Une première piste s'ouvre à l'historien : pourquoi et comment Jérusalem et la Judée se sont-elles maintenues, voire rétablies, comme centre de la vie juive ? La situation géographique de la Judée, point de passage entre l'Asie et l'Égypte, qui impose aux puissances dominantes de contrôler constamment cette région, en fait une zone à risques. Pour le monde juif, Jérusalem constitue également un enjeu. L'historien devra donc s'intéresser aux différents documents, bibliques ou non, qui portent sur le statut de Jérusalem et de la Judée, tels que le « décret de Cyrus » et la charte d'Antiochos III. Située dans une zone stratégique étroitement contrôlée, l'histoire de la Judée ne peut s'inscrire que dans le cadre d'une dépendance. Vue sous cet angle, l'histoire d'Israël de 587 à 175 consiste à rendre compte de l'interaction entre la politique des puissances internationales et celle des différents courants du monde juif.
Ici s'ouvre une seconde piste : connaître et comprendre les tendances d'une judaïté dispersée, au sein de laquelle s'opposent des intérêts de tous ordres. La première tension repérable oppose Juifs installés hors de Judée et ceux qui envisagent le retour et certains même, une restauration de la monarchie davidique. On constate en effet une lenteur évidente, que ne dissimule pas la Bible, dans le retour d'Exil et la relance judéenne. Cette lenteur pose de nombreux problèmes. Elle ne s'explique pas seulement par la domination étrangère. Même si les données significatives font défaut, il faut envisager d'autres pistes. La raison fondamentale est peut-être d'ordre économique : la Judée suffit-elle à assurer la subsistance d'une population nombreuse? L'identité juive doit-elle être obligatoirement liée au territoire judéen ? Quelle sera, en définitive, l'importance reconnue à Jérusalem par les diasporas ? Toutes les données bibliques sur le retour, celles notamment qui tendent à officialiser la réoccupation de la Judée et à légitimer les entreprises des rapatriés, doivent être soumises à une rigoureuse critique littéraire et historique. L'historien doit en particulier essayer d'identifier et de comprendre les mobiles de la représentation des événements telle qu'elle ressort des livres d'Esdras et de Néhémie. Il apparaît en effet que cette représentation est le résultat d'un laborieux compromis qui, selon toute vraisemblance, doit avoir exigé du temps pour permettre aux différentes composantes du monde juif d'y parvenir.

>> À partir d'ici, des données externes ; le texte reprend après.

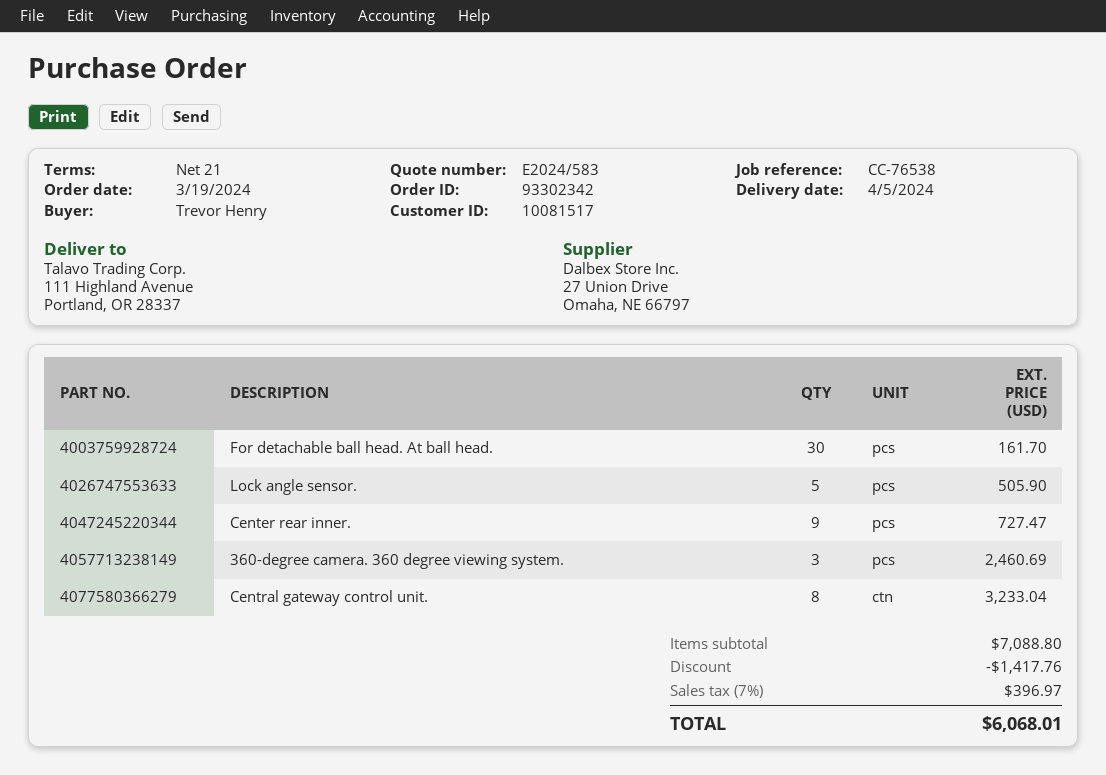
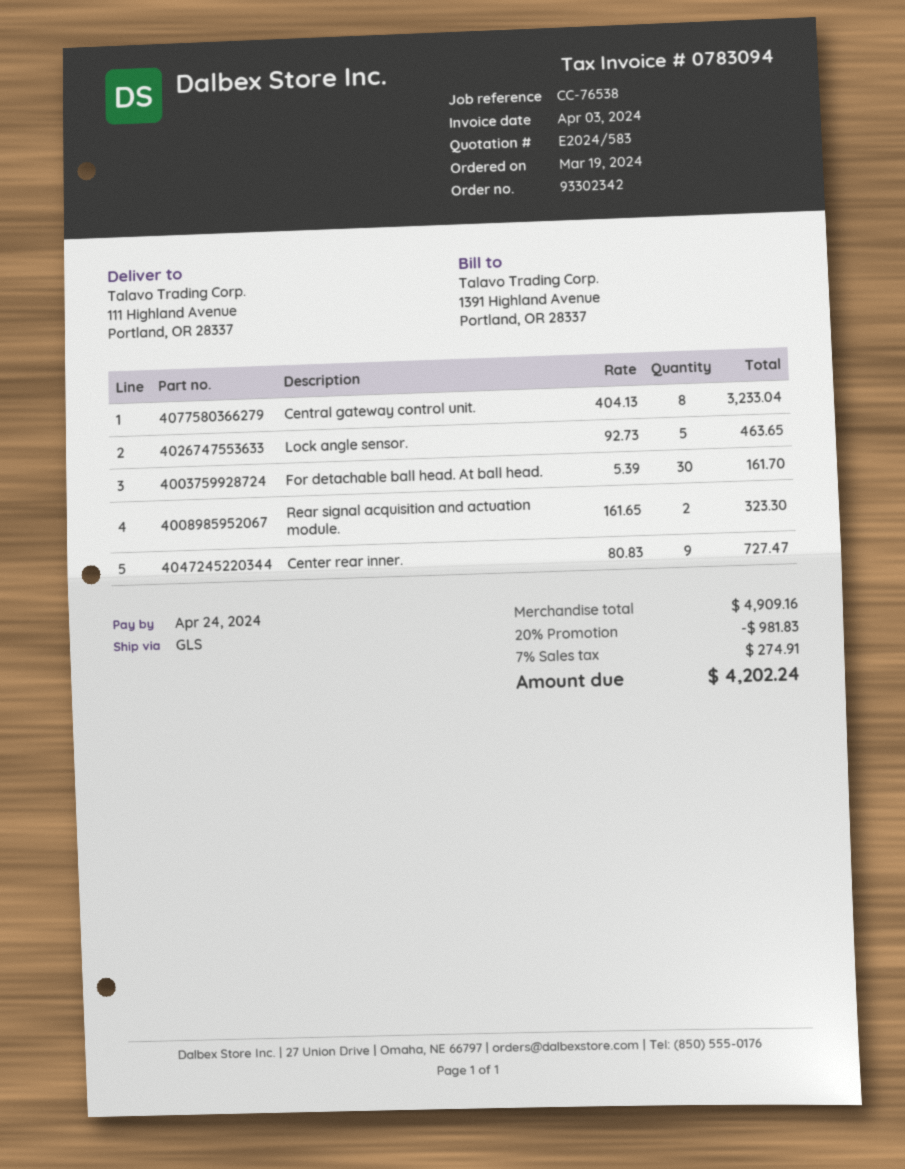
Lock angle sensor.: 5 for 505.90 -> 5 for 463.65
360-degree camera. 360 degree viewing system.: 3 for 2460.69 -> none
Rear signal acquisition and actuation module.: none -> 2 for 323.30
subtotal: 7088.80 -> 4909.16
discount: 1417.76 -> 981.83
tax: 7% = 396.97 -> 7% = 274.91
total: 6068.01 -> 4202.24

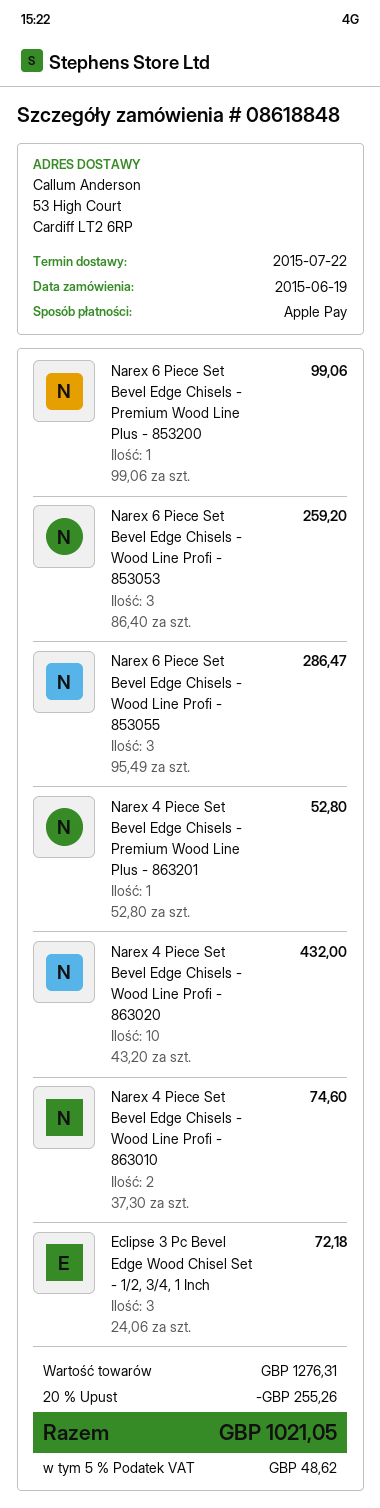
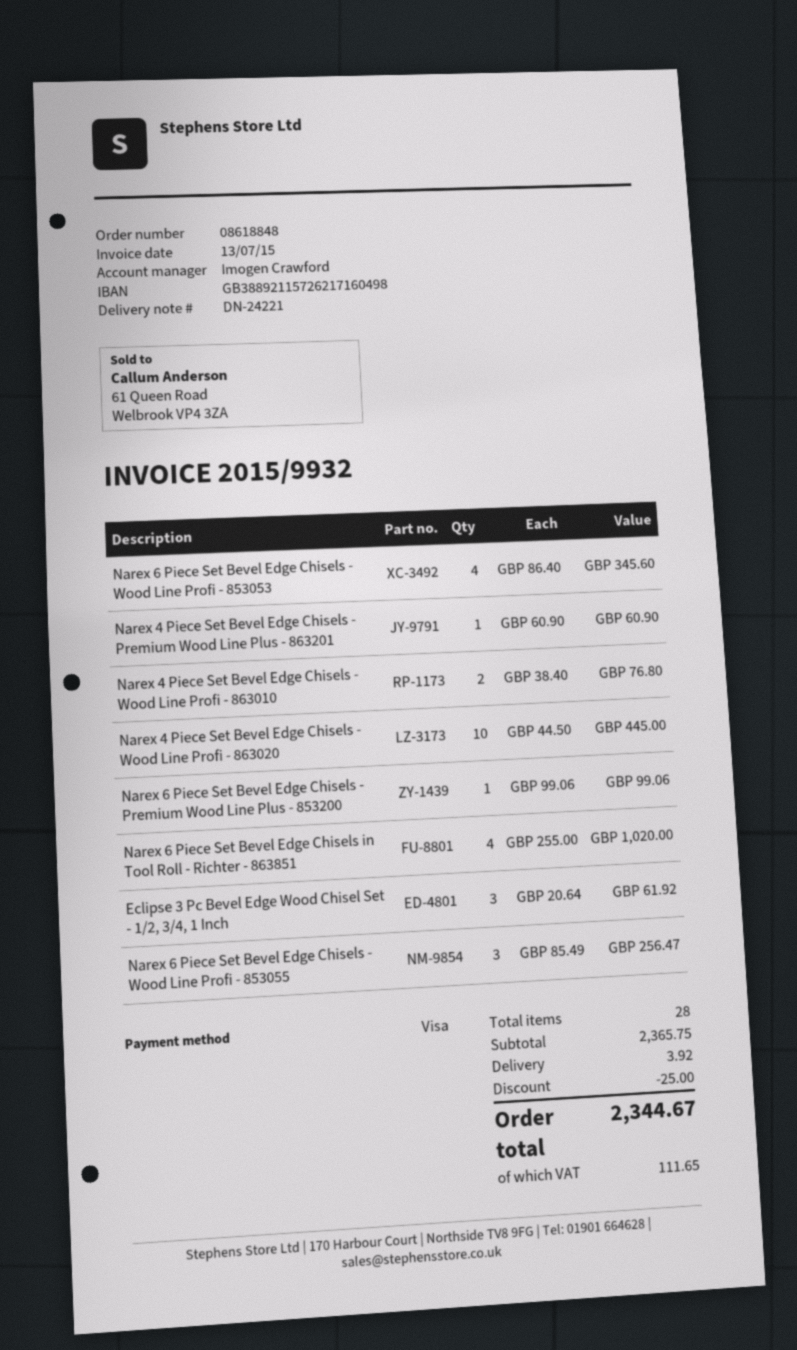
payment method: Apple Pay -> Visa
Narex 6 Piece Set Bevel Edge Chisels - Wood Line Profi - 853053: 3 x 86.40 = 259.20 -> 4 x 86.40 = 345.60
Narex 6 Piece Set Bevel Edge Chisels - Wood Line Profi - 853055: 3 x 95.49 = 286.47 -> 3 x 85.49 = 256.47
Narex 4 Piece Set Bevel Edge Chisels - Premium Wood Line Plus - 863201: 1 x 52.80 = 52.80 -> 1 x 60.90 = 60.90
Narex 4 Piece Set Bevel Edge Chisels - Wood Line Profi - 863020: 10 x 43.20 = 432.00 -> 10 x 44.50 = 445.00
Narex 4 Piece Set Bevel Edge Chisels - Wood Line Profi - 863010: 2 x 37.30 = 74.60 -> 2 x 38.40 = 76.80
Eclipse 3 Pc Bevel Edge Wood Chisel Set - 1/2, 3/4, 1 Inch: 3 x 24.06 = 72.18 -> 3 x 20.64 = 61.92
Narex 6 Piece Set Bevel Edge Chisels in Tool Roll - Richter - 863851: none -> 4 x 255.00 = 1020.00
subtotal: 1276.31 -> 2365.75
discount: 255.26 -> 25.00
shipping: none -> 3.92
tax: 48.62 -> 111.65
total: 1021.05 -> 2344.67

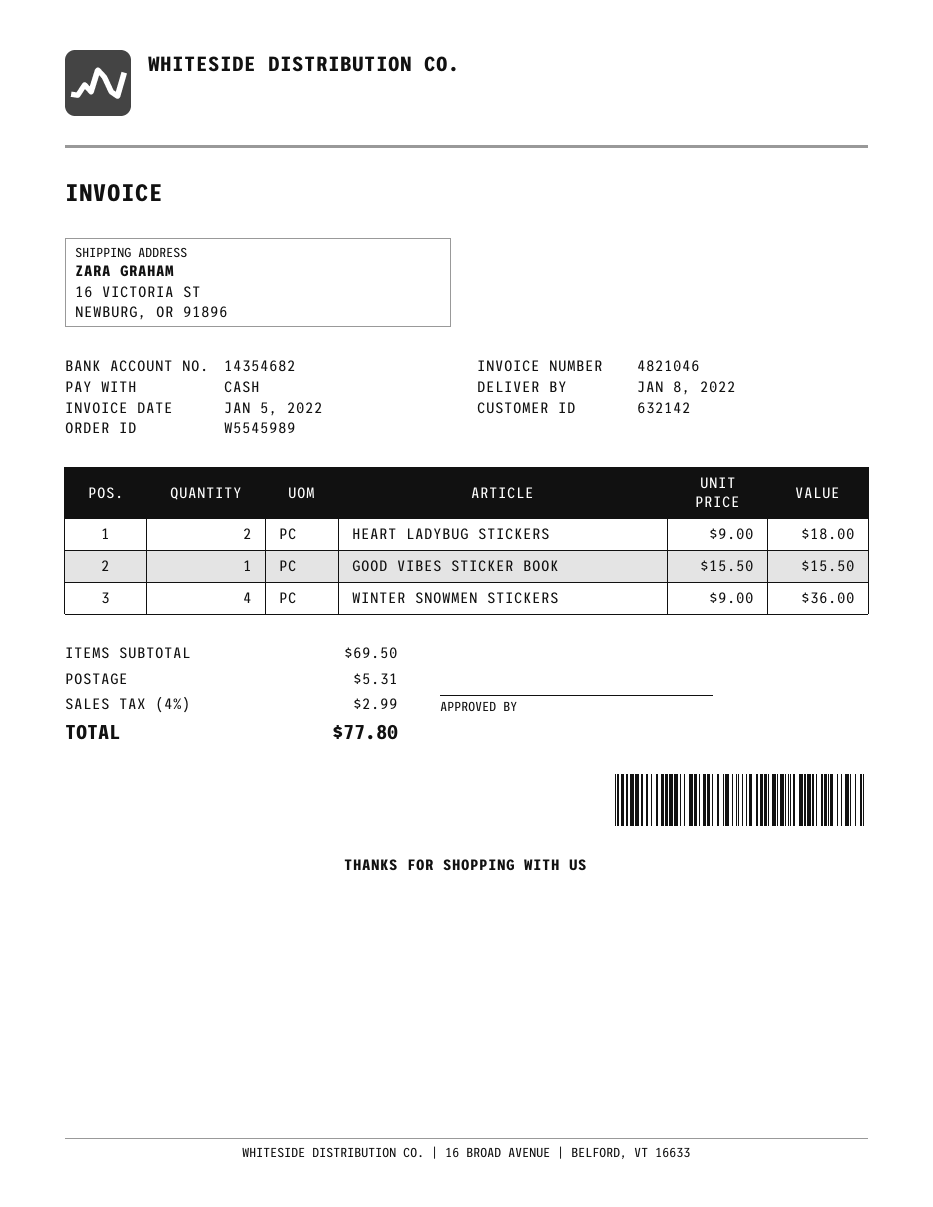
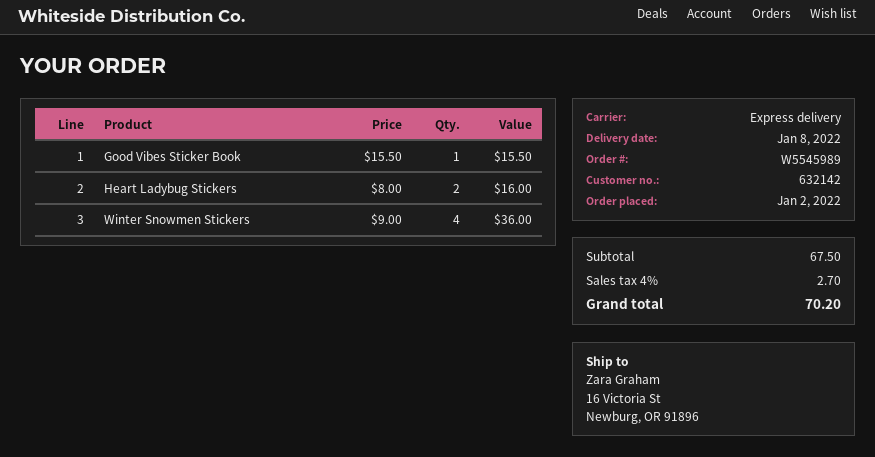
HEART LADYBUG STICKERS: 2 x 9.00 = 18.00 -> 2 x 8.00 = 16.00
subtotal: 69.50 -> 67.50
shipping: 5.31 -> none
tax: 4% = 2.99 -> 4% = 2.70
total: 77.80 -> 70.20

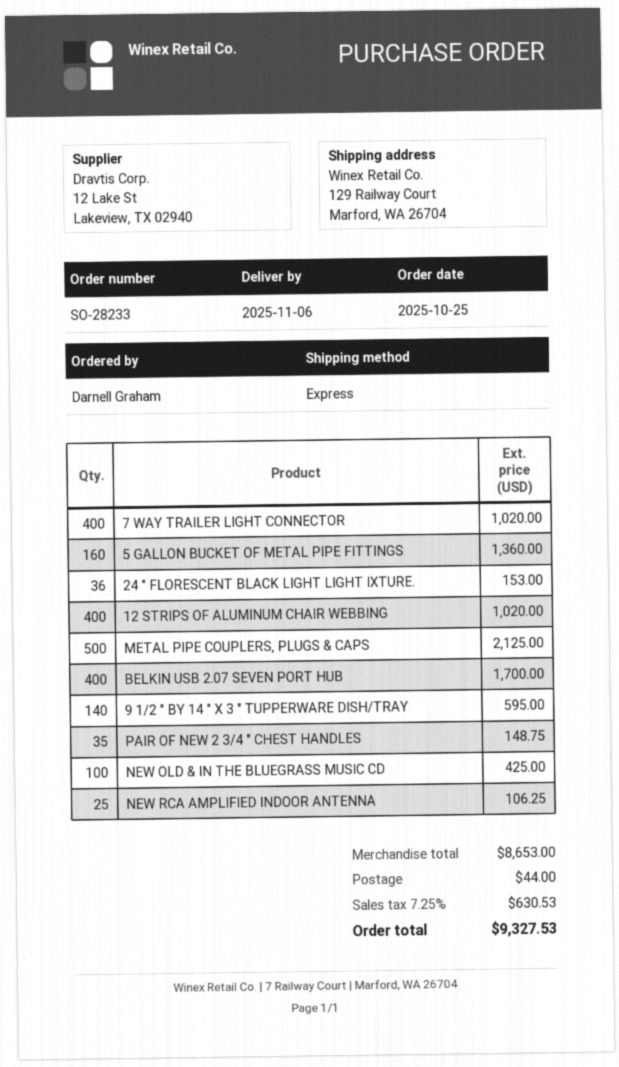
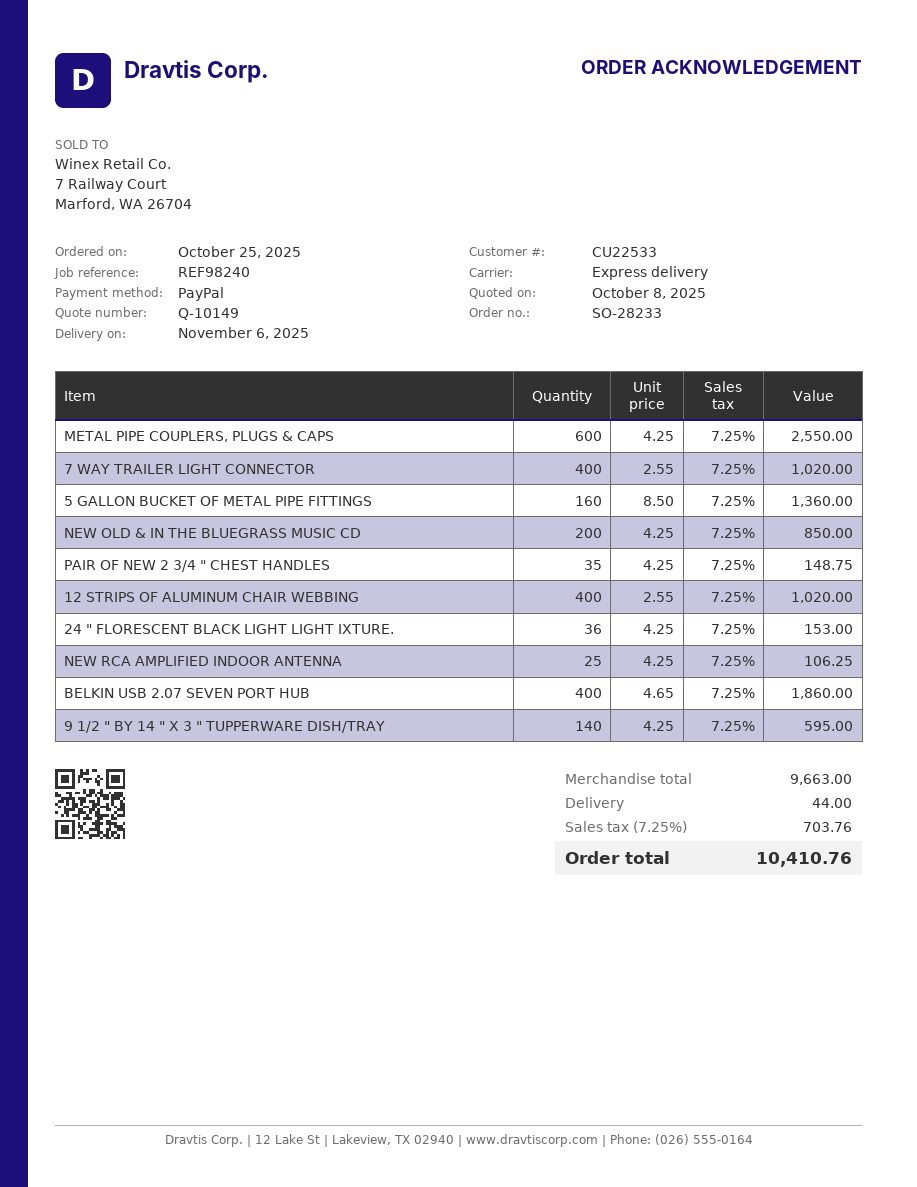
METAL PIPE COUPLERS, PLUGS & CAPS: 500 for 2125.00 -> 600 for 2550.00
BELKIN USB 2.07 SEVEN PORT HUB: 400 for 1700.00 -> 400 for 1860.00
NEW OLD & IN THE BLUEGRASS MUSIC CD: 100 for 425.00 -> 200 for 850.00
subtotal: 8653.00 -> 9663.00
tax: 7.25% = 630.53 -> 7.25% = 703.76
total: 9327.53 -> 10410.76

On divise ordinairement la tranche d'histoire délimitée par l'Exil (587) et la mort d'Antiochos IV (164) en trois périodes qui correspondent à la domination des trois puissances qui se sont succédé en Ancien Orient : Babylone (587-538), les Perses (538-322) et les Grecs (322-164). La carence de la documentation est telle que prétendre faire de l'histoire à propos de cette période peut paraître parfaitement téméraire. Les sources bibliques sont en effet rares et difficilement exploitables. Le demi-siècle de l'Exil reste peu documenté, en dépit du Deutéro-Isaïe (Is 40-55), de Jérémie, des Lamentations et d’Ezéchiel, mais il est proportionnellement bien mieux que les deux siècles de la période perse pour lesquels la minceur du dossier est surprenante malgré Esdras - Néhémie, le Trito- Isaïe (Is 56-66), Malachie, Aggée et Zacharie. Pour le début de la période hellénistique, on peut parier de silence absolu. On ne retrouve une documentation significative que pour la période maccabéenne.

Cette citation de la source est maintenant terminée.